### Exercise
In the entries that follow, find the line containing "html: <div> <input>"; from there, copy every line exactly through the line containing "text: Performance ->".

### Source data
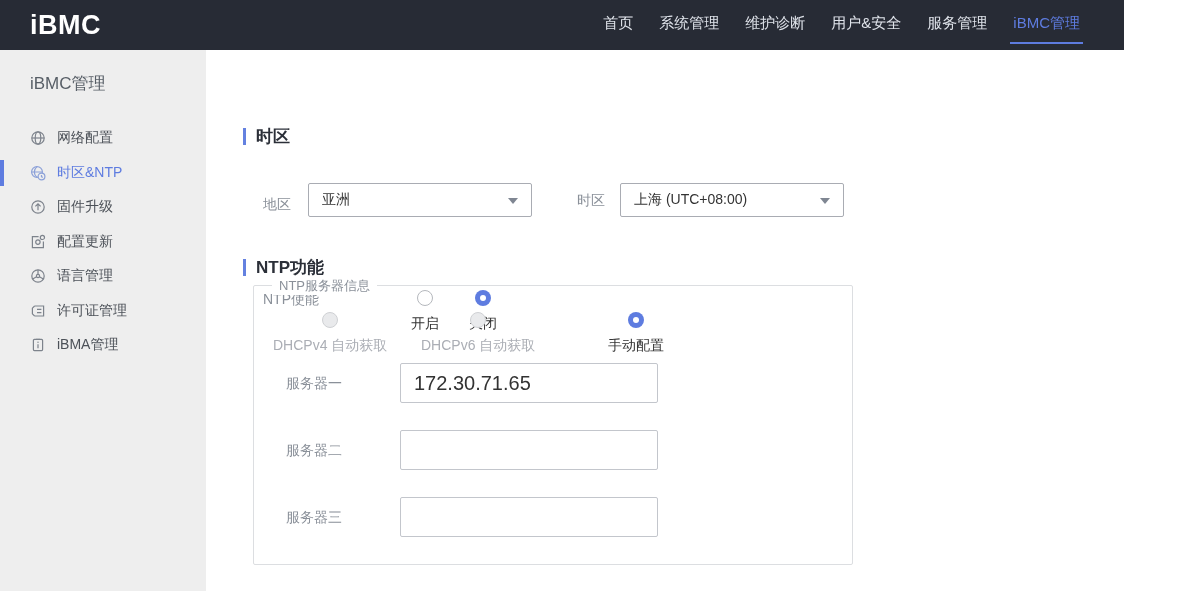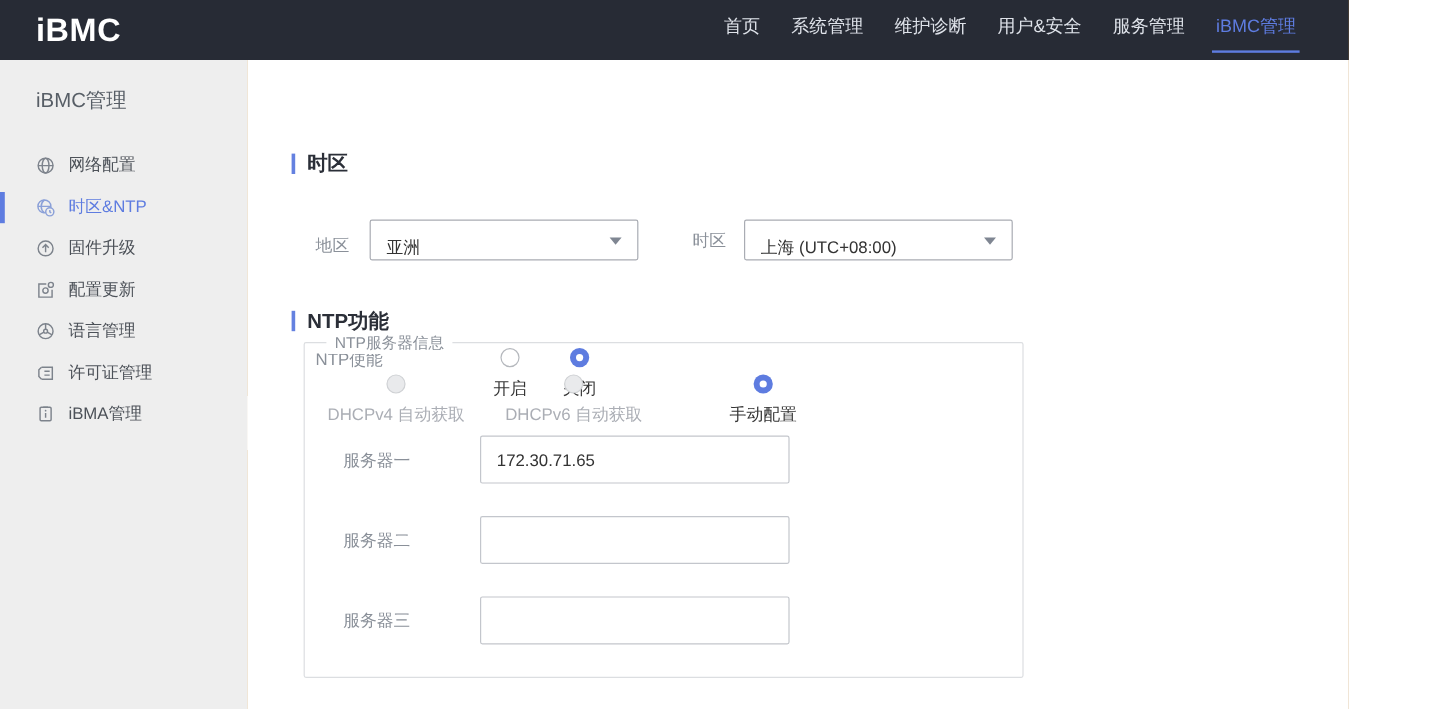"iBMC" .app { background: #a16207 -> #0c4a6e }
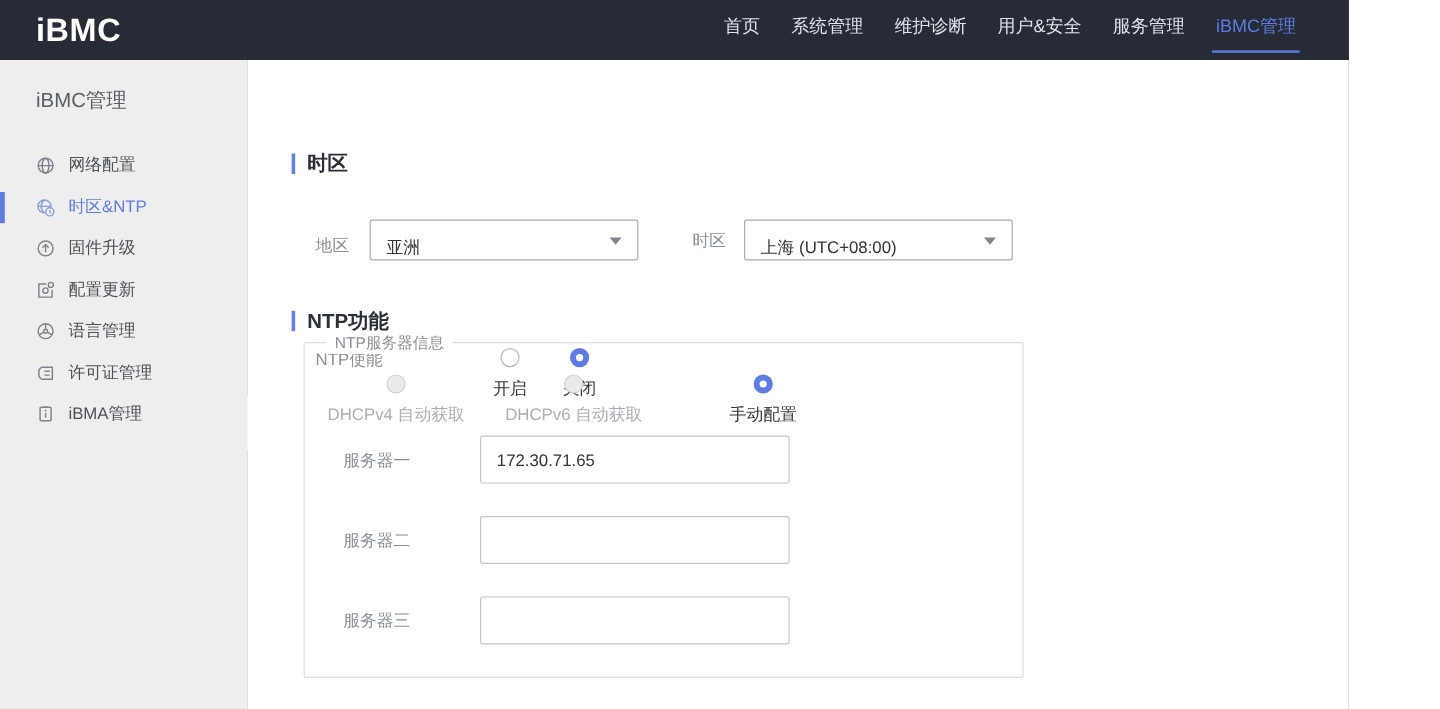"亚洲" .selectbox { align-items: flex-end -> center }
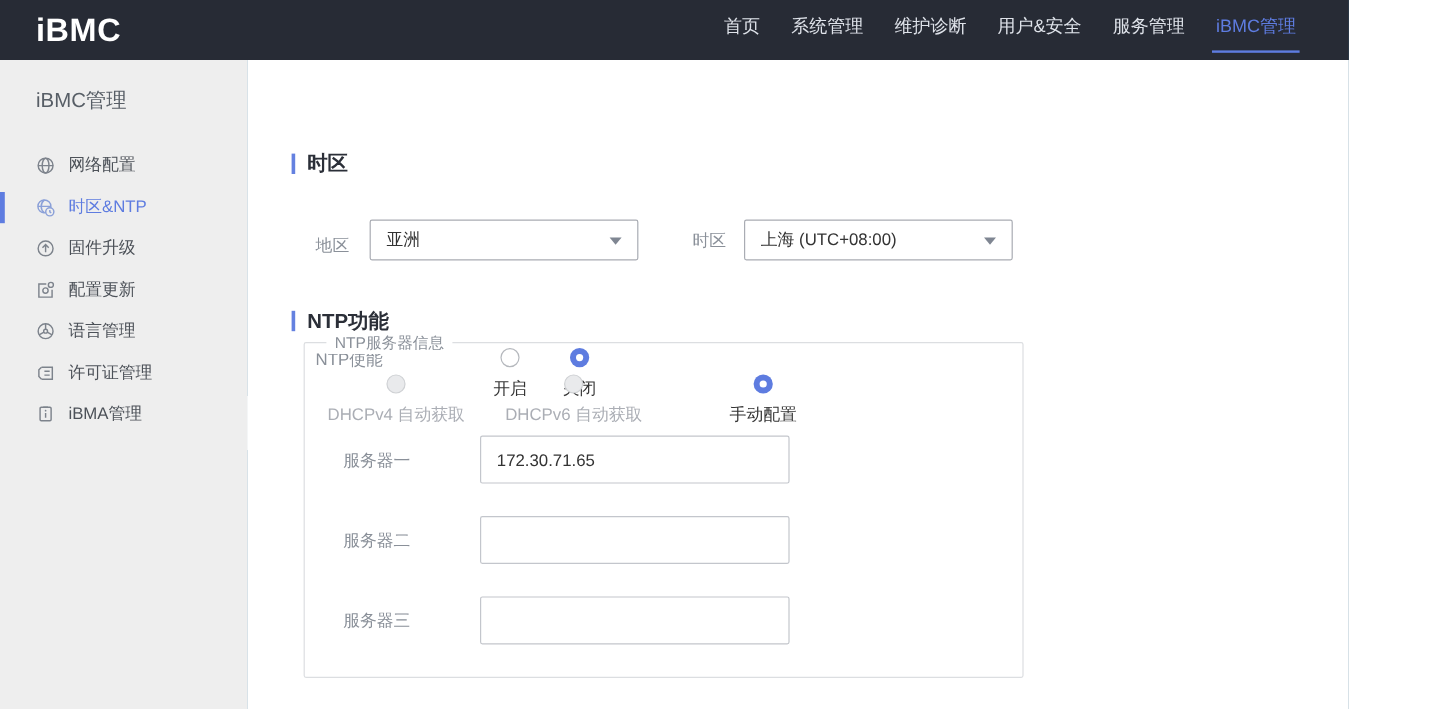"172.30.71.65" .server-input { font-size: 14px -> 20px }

...

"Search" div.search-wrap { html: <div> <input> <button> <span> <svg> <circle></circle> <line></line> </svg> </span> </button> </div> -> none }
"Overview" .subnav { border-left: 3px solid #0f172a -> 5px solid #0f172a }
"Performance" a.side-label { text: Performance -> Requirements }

### Your solution
"Search" div.search-wrap { html: <div> <input> <button> <span> <svg> <circle></circle> <line></line> </svg> </span> </button> </div> -> none }
"Overview" .subnav { border-left: 3px solid #0f172a -> 5px solid #0f172a }
"Performance" a.side-label { text: Performance -> Requirements }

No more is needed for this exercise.